▶ **INPUT DATA**
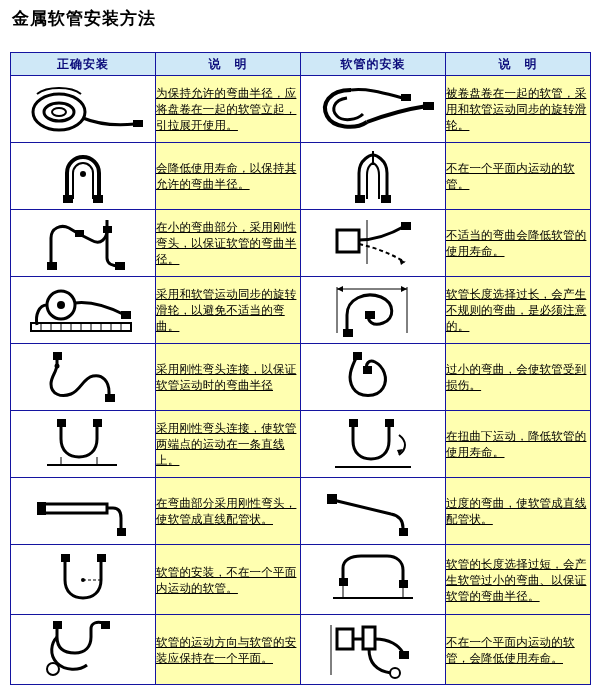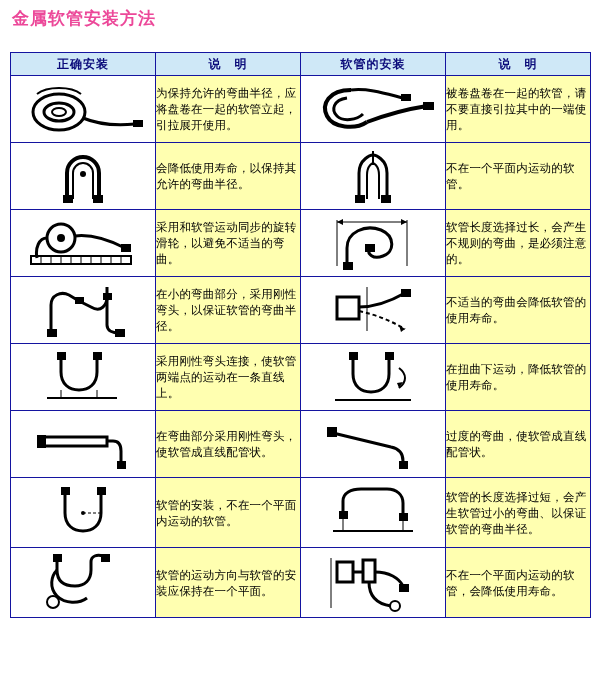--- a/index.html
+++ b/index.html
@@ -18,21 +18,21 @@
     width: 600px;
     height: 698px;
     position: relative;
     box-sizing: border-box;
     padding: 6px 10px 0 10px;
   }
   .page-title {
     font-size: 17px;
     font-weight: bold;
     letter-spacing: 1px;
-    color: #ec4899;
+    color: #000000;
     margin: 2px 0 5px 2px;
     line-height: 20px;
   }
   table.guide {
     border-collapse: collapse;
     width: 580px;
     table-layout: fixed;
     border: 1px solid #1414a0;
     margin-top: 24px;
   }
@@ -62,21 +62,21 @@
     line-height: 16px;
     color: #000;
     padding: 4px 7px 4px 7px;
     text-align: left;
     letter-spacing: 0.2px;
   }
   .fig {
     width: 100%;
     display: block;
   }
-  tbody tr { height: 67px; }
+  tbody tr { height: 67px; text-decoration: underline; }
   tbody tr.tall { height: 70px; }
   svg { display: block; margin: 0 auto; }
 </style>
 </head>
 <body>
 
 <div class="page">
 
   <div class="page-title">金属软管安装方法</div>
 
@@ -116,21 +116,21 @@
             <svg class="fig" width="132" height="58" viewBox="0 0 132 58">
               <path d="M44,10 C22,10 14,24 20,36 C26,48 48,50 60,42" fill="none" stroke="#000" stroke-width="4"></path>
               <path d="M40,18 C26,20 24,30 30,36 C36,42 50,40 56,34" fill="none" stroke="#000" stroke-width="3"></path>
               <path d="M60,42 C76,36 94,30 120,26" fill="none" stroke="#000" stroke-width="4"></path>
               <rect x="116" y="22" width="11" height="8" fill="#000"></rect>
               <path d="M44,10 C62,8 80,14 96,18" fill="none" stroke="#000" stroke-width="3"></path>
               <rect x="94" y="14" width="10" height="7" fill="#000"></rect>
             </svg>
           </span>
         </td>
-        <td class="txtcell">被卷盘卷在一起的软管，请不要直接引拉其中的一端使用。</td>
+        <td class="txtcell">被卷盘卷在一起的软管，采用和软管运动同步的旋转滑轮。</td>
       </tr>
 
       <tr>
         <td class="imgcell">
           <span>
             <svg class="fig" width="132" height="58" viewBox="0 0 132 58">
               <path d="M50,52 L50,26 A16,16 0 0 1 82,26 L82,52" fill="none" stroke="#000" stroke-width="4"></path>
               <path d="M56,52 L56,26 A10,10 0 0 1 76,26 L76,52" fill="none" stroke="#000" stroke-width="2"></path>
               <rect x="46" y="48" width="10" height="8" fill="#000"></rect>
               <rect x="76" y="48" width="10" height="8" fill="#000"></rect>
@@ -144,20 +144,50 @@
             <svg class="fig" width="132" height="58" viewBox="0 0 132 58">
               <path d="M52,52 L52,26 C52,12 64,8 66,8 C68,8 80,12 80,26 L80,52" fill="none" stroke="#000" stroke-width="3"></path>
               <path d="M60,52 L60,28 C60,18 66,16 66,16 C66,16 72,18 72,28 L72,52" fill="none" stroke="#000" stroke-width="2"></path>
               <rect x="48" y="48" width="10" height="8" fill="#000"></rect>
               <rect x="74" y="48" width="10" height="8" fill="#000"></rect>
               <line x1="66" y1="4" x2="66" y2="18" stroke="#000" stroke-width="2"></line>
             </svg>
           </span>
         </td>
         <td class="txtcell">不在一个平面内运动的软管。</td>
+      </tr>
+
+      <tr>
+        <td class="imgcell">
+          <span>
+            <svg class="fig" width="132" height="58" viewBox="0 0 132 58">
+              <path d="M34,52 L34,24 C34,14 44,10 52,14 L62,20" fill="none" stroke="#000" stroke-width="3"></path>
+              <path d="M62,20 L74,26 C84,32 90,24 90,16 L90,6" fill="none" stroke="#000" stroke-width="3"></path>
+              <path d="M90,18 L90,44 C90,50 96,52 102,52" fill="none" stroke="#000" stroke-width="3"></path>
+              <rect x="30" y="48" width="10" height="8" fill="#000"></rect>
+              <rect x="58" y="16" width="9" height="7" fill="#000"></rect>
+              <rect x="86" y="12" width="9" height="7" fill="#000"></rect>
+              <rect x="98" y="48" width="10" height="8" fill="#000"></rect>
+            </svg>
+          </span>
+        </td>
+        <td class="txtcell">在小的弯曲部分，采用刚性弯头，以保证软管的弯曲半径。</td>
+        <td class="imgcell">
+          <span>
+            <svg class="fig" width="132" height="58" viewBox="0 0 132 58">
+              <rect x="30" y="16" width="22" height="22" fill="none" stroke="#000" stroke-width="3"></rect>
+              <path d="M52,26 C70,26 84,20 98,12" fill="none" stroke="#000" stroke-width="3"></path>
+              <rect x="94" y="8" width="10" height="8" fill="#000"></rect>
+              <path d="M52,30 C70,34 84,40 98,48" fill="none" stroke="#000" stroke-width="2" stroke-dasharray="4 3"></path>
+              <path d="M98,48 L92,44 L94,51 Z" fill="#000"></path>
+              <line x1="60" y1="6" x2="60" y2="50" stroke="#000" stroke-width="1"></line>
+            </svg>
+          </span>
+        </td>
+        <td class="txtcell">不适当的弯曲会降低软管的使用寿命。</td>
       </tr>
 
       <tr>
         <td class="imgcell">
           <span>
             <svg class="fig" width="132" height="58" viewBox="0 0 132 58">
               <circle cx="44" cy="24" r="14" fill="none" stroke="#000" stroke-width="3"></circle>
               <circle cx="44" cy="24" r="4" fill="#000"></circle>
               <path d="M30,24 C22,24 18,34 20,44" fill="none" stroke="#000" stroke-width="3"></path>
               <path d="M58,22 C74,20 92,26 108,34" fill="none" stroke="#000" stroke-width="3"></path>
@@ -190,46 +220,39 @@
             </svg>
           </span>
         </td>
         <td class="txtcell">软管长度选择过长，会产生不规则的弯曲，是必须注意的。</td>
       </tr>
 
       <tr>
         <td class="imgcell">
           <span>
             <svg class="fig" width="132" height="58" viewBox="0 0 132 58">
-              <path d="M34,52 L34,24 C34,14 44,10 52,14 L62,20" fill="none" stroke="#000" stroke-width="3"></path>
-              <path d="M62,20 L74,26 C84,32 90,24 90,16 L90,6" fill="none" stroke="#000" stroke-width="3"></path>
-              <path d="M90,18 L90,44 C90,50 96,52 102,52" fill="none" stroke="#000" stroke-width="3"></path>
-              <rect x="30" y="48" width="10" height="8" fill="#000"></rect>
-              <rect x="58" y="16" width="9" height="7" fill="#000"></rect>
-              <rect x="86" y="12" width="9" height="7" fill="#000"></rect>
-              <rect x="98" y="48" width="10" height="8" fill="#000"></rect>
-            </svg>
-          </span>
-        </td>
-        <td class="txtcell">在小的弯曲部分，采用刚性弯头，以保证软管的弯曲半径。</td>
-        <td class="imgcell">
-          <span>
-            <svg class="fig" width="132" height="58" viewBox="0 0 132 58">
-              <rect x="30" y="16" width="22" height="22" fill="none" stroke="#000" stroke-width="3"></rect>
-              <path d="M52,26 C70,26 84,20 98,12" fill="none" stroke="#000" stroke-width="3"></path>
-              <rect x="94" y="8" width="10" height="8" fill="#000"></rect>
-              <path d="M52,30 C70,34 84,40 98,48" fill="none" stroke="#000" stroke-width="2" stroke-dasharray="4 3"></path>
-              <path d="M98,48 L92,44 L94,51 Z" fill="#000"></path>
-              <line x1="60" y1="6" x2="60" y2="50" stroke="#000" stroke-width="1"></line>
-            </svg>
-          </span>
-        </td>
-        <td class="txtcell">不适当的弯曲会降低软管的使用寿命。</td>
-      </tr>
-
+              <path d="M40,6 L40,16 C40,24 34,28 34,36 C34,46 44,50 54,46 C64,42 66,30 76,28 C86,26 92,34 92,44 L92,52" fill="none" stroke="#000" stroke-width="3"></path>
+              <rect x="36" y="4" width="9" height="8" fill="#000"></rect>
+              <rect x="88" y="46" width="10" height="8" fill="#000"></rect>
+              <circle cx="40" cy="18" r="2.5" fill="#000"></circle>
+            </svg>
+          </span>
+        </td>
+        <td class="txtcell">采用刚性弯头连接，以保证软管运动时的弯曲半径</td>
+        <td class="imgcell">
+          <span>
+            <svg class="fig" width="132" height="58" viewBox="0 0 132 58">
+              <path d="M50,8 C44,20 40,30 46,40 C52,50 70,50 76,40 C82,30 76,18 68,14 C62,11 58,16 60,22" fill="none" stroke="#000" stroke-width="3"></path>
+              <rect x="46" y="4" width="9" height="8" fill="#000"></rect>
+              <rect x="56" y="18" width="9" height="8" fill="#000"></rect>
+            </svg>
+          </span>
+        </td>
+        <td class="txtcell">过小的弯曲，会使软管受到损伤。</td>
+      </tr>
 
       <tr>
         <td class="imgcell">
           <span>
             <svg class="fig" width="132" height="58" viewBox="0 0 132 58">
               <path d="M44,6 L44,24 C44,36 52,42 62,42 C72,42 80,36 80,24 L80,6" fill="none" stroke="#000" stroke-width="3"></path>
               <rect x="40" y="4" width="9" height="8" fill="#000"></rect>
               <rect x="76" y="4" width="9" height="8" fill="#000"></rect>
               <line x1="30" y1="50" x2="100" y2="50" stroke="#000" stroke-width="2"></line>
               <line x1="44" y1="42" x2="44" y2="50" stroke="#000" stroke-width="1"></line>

▶ **EXERCISE DIRECTIONS**
Looking back over the listing, work out how many lines include the string "以保证软管的弯曲半径". Write only that number.

▶ **EXERCISE OUTPUT**
2